* SUPPLIED DATA:
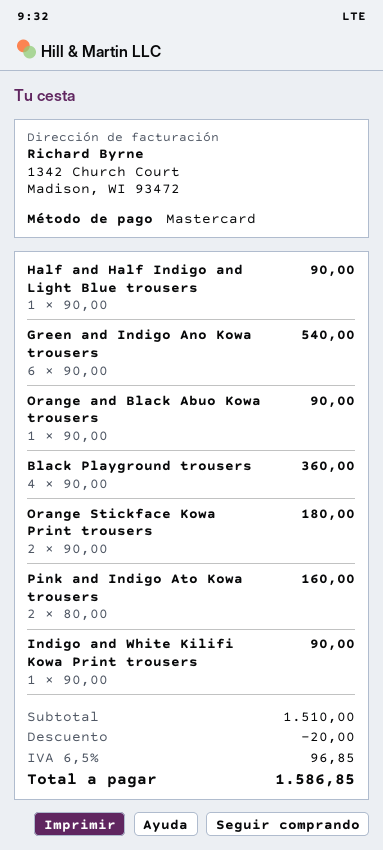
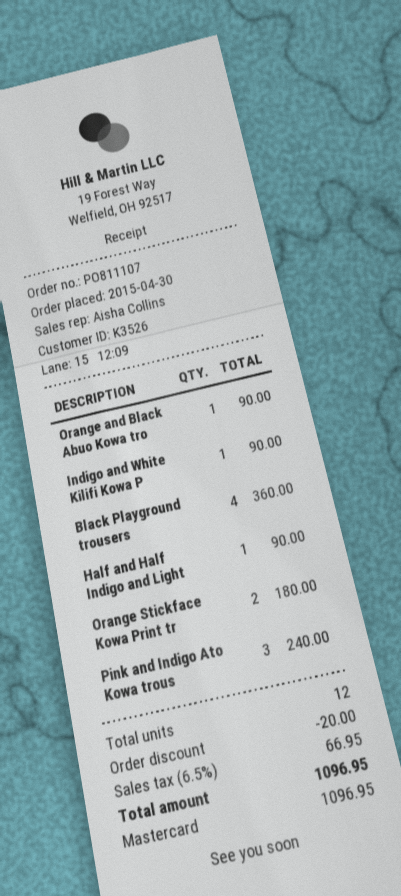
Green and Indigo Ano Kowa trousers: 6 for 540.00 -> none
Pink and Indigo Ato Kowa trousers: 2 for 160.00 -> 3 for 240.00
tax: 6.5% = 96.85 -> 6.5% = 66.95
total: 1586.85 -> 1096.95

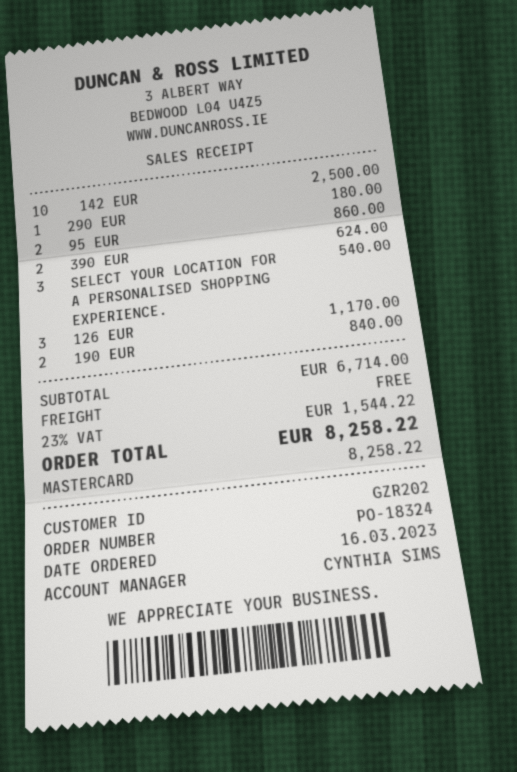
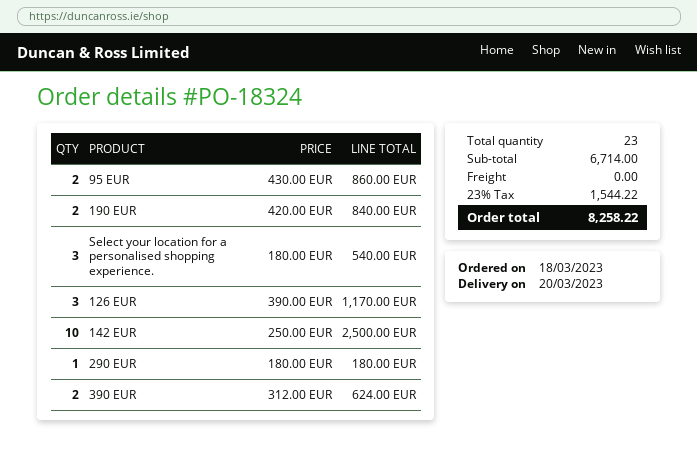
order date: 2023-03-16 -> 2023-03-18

* PROBLEM DETAILS: Your answer must be an exact copy of the data above, minus its pictures.

* PROBLEM SOLUTION:
Green and Indigo Ano Kowa trousers: 6 for 540.00 -> none
Pink and Indigo Ato Kowa trousers: 2 for 160.00 -> 3 for 240.00
tax: 6.5% = 96.85 -> 6.5% = 66.95
total: 1586.85 -> 1096.95

order date: 2023-03-16 -> 2023-03-18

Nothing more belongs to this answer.